## GOAL OF THE EXERCISE
Return a copy of every line in the records that includes the word "Programming".

[EXERCISE MATERIAL]

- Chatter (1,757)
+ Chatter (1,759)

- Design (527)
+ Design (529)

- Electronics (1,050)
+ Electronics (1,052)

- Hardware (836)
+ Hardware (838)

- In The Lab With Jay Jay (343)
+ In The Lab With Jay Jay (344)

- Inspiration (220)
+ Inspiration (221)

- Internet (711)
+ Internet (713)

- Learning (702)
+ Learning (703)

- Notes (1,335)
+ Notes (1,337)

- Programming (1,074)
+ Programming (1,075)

[/EXERCISE MATERIAL]

## THE ANSWER
- Programming (1,074)
+ Programming (1,075)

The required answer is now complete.